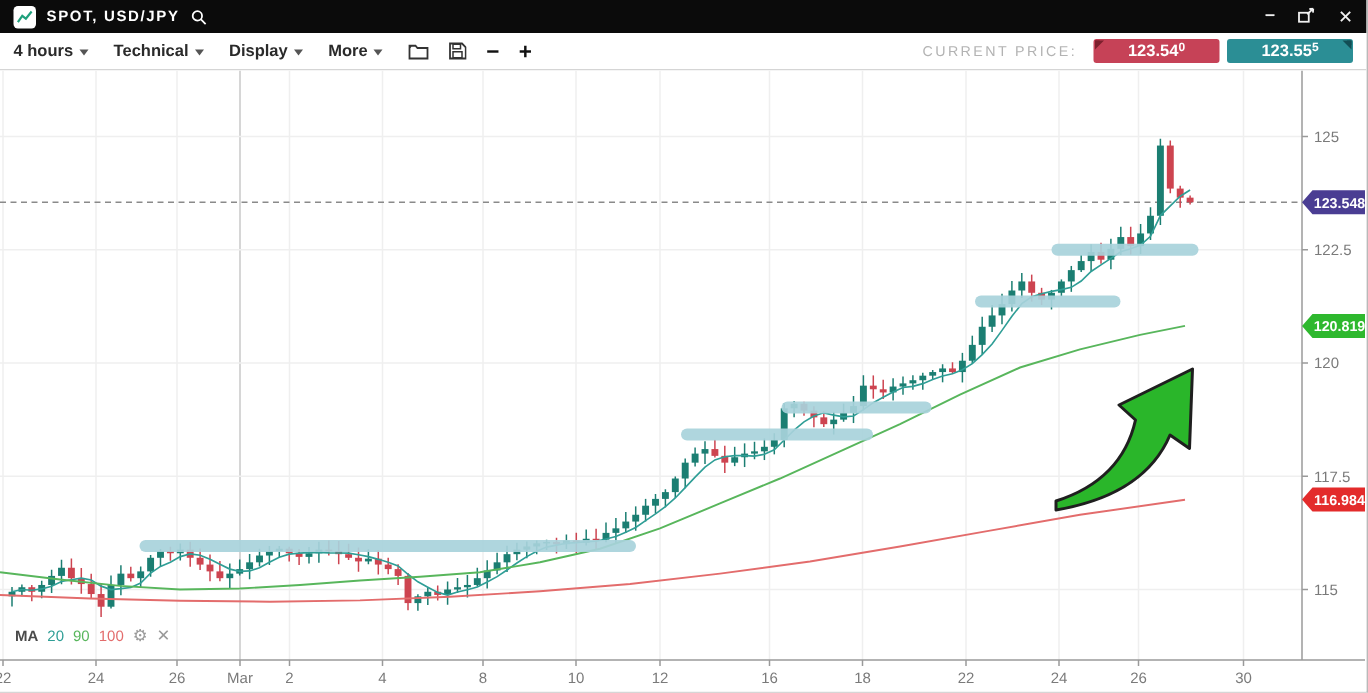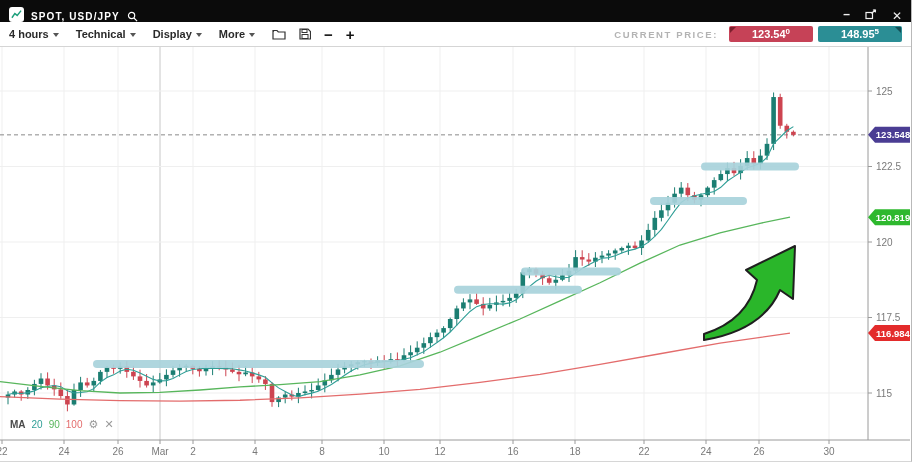--- a/index.html
+++ b/index.html
@@ -8,7 +8,7 @@
        font-family:"Liberation Sans",sans-serif;}
 
   
-  .titlebar{display:flex;align-items:flex-end;gap:7px;background:#0b0b0b;height:22px;padding:0 9px;color:#fff;}
+  .titlebar{display:flex;align-items:center;gap:7px;background:#0b0b0b;height:22px;padding:0 9px;color:#fff;}
   .logo{width:15px;height:15px;background:#fff;border-radius:3px;display:flex;align-items:center;justify-content:center;flex:0 0 auto;}
   .apptitle{font-size:10px;font-weight:bold;letter-spacing:1.1px;}
   .spacer{flex:1;}

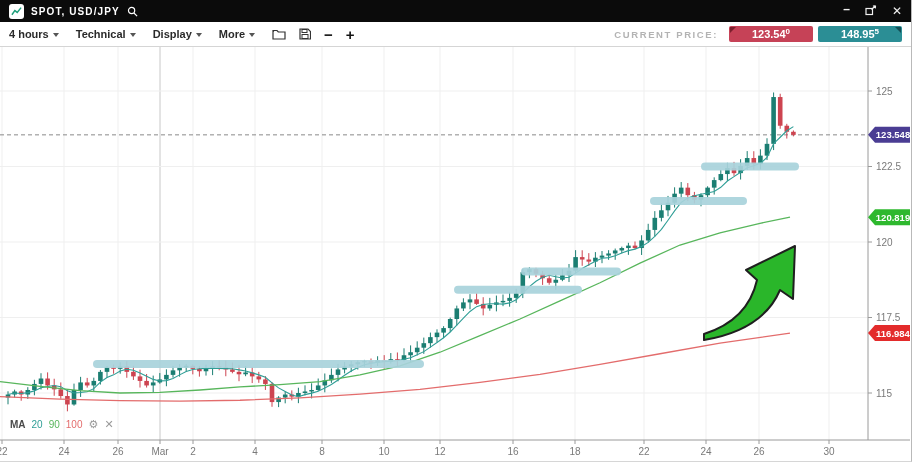--- a/index.html
+++ b/index.html
@@ -24,7 +24,7 @@
          border-top:4px solid #555;margin-top:1px;}
   .tbicon{margin-right:13px;display:flex;align-items:center;cursor:pointer;}
   .zbtn{font-size:15px;font-weight:bold;margin-right:13px;cursor:pointer;color:#111;}
-  .cp-label{color:#b3b3b3;font-size:9.5px;letter-spacing:1.6px;font-weight:700;margin-right:6px;}
+  .cp-label{color:#b3b3b3;font-size:9.5px;letter-spacing:1.6px;font-weight:400;margin-right:6px;}
   .badge{position:relative;display:flex;align-items:center;justify-content:center;width:84px;height:16px;
          border-radius:2px;color:#fff;font-size:11px;font-weight:bold;margin-left:5px;}
   .badge .sub{font-size:8px;line-height:10px;align-self:flex-start;margin-top:1px;}

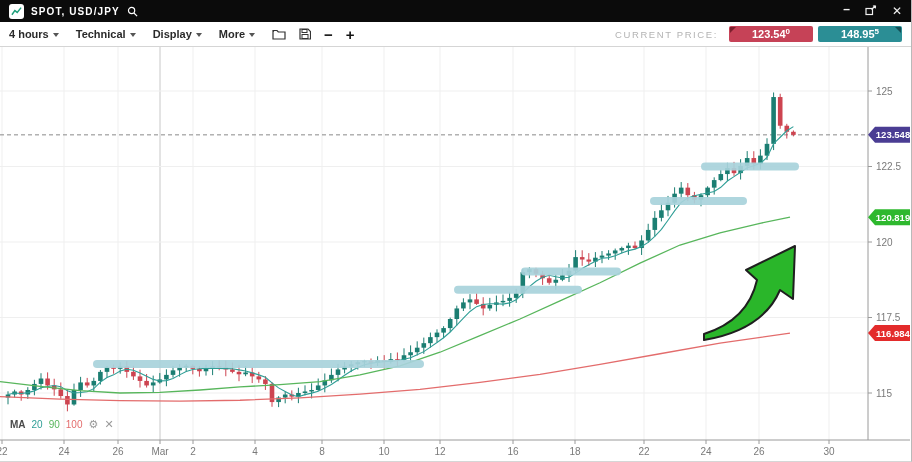--- a/index.html
+++ b/index.html
@@ -111,7 +111,7 @@
         <span class="sub">0</span>
     </span>
     <span class="badge ask" id="ask-badge" style="background: rgb(43, 142, 149);">
-      <span>148.95</span>
+      <span>123.55</span>
         <span class="sub">5</span>
     </span>
   </div>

•••••

Goal of the exercise -
Counting only the lines that include "height", state how many there are in the entries, and nothing else.

Written response -
5